**Work to be completed**.
Nothing but the lines holding the string "shell" should appear in the answer. Copy them from the entries.

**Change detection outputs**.

<<<<

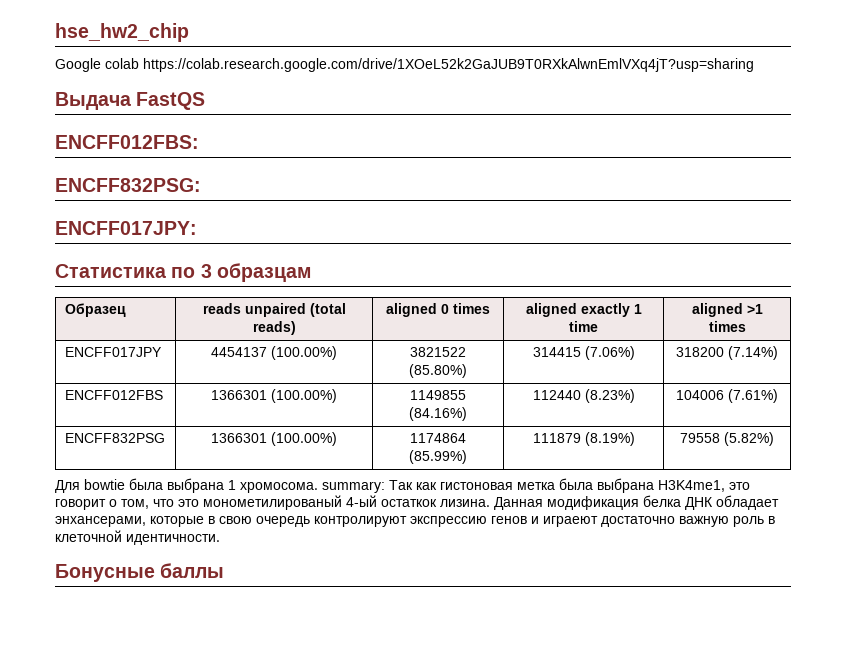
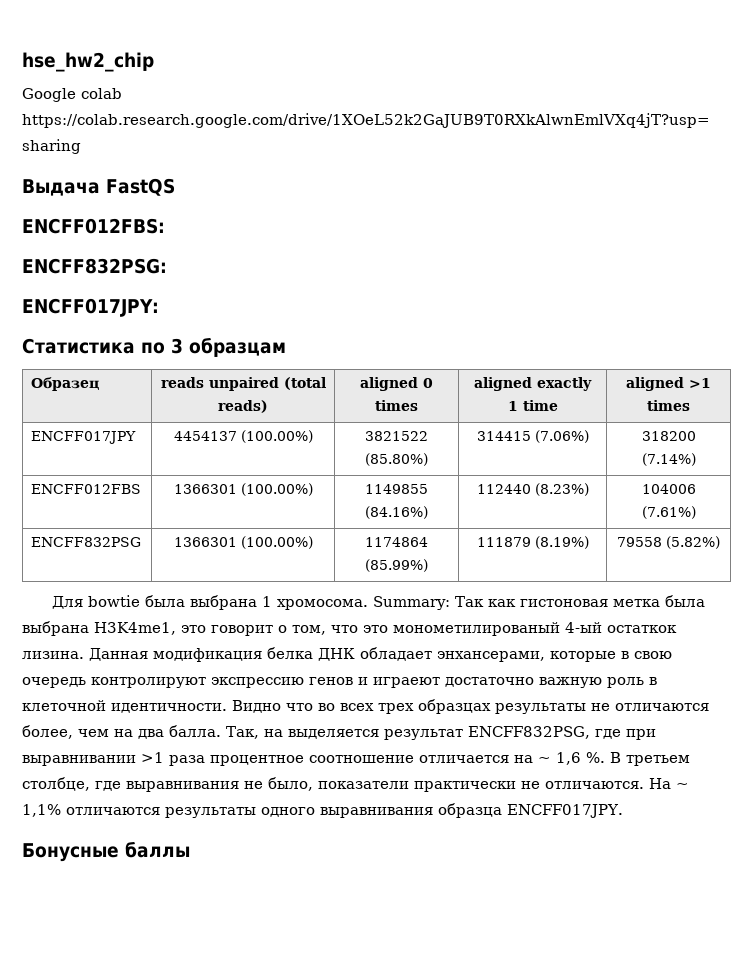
[322,481,385,493] summary: -> [373,596,451,610] Summary:
(220, 539) none -> [232,699,709,714] [22,725,656,740] [22,752,690,766] [22,777,689,792] [22,803,623,818] Видно что во всех трех образцах результаты не отличаются более, чем на два балла. Так, на выделяется результат ENCFF832PSG, где при выравнивании >1 раза процентное соотношение отличается на ~ 1,6 %. В третьем столбце, где выравнивания не было, показатели практически не отличаются. На ~ 1,1% отличаются результаты одного выравнивания образца ENCFF017JPY.

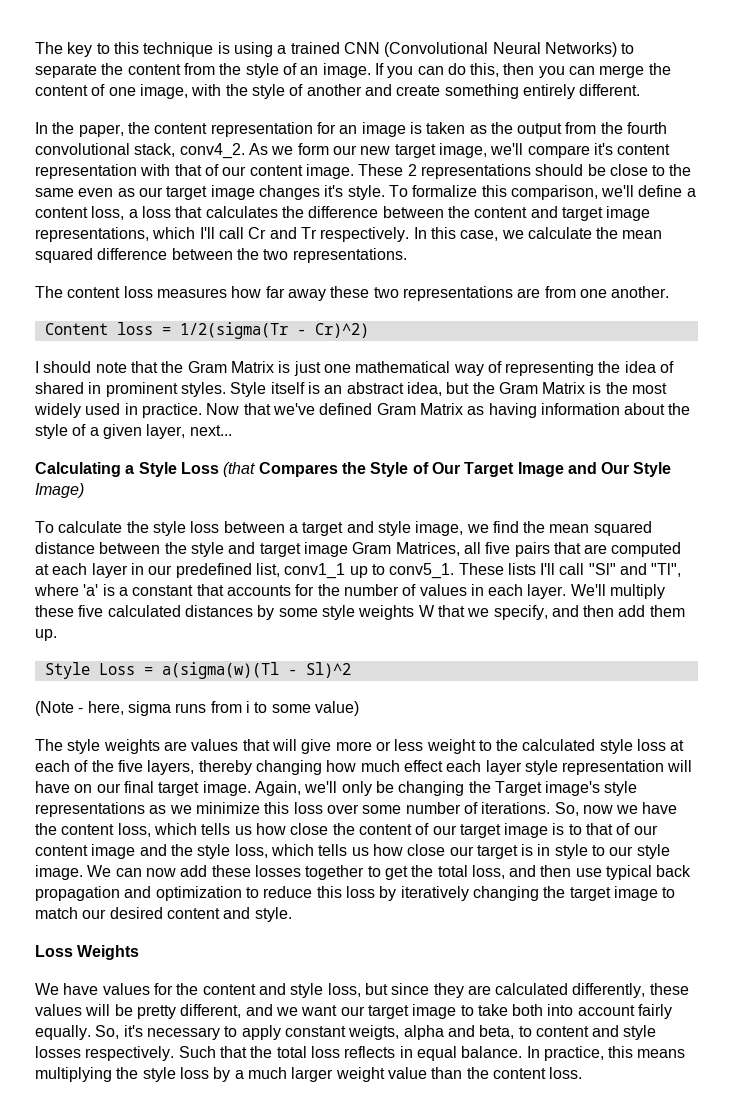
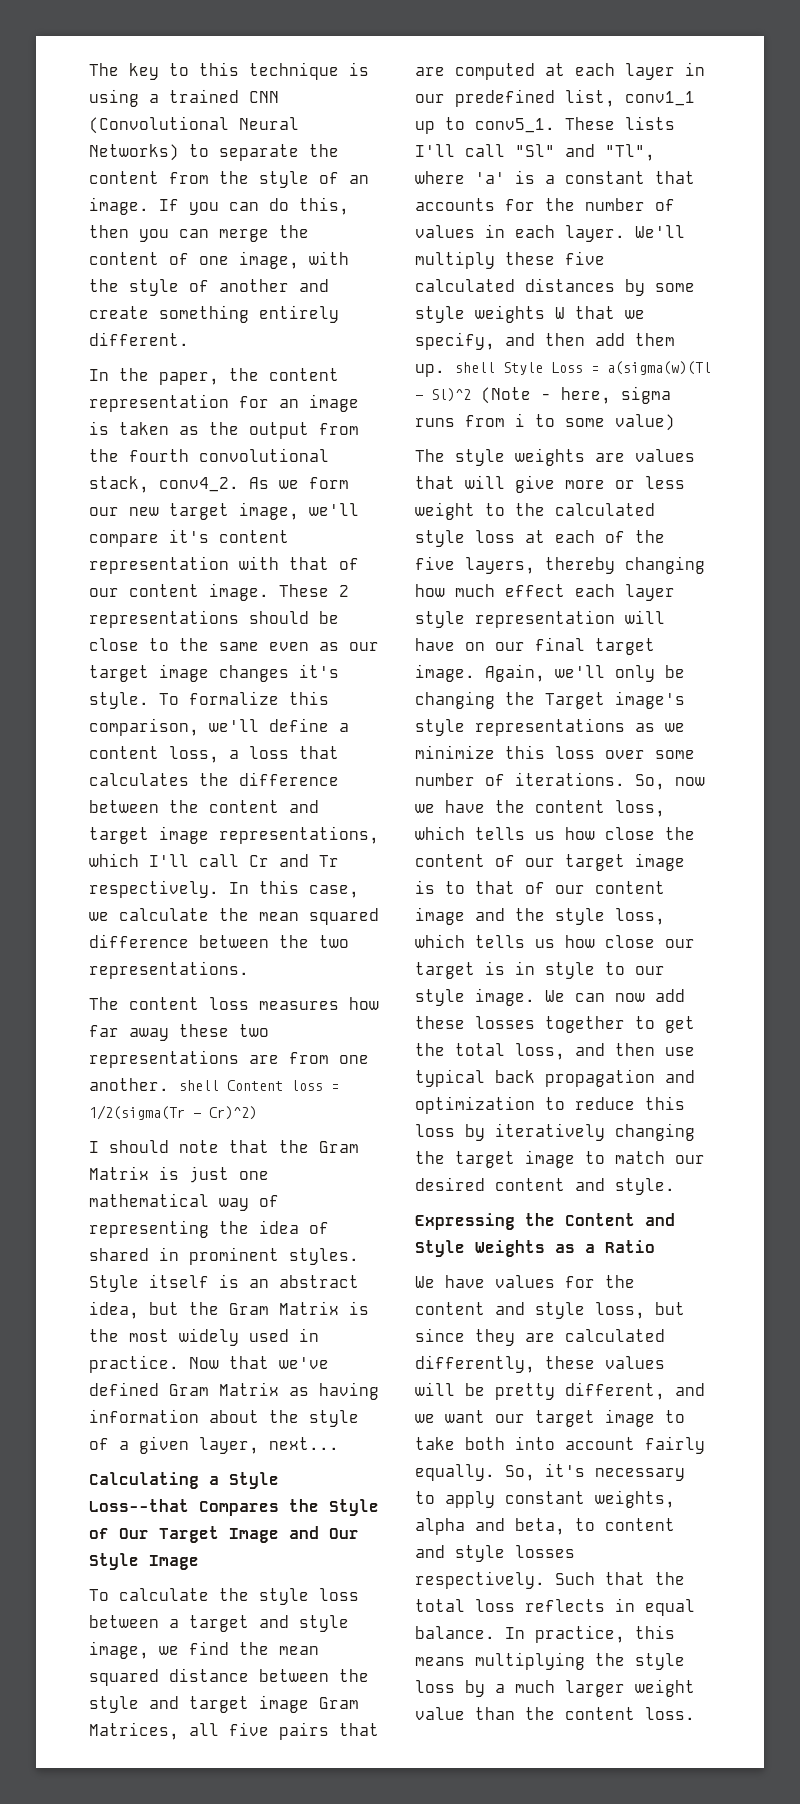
(670, 292) // -> [179,1080,219,1091] shell
[180,462,256,477] Loss (that -> [89,1499,189,1512] Loss--that
[35,483,84,498] Image) -> [149,1555,199,1570] Image
(57, 635) // -> [455,362,495,373] shell
(351, 670) // -> (471, 395) none
[35,945,140,960] Loss Weights -> [415,1213,675,1230] [415,1240,655,1257] Expressing the Content and Style Weights as a Ratio
[348,1025,400,1040] weigts, -> [595,1490,675,1508] weights,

>>>>

**Output of the task**.
(670, 292) // -> [179,1080,219,1091] shell
(57, 635) // -> [455,362,495,373] shell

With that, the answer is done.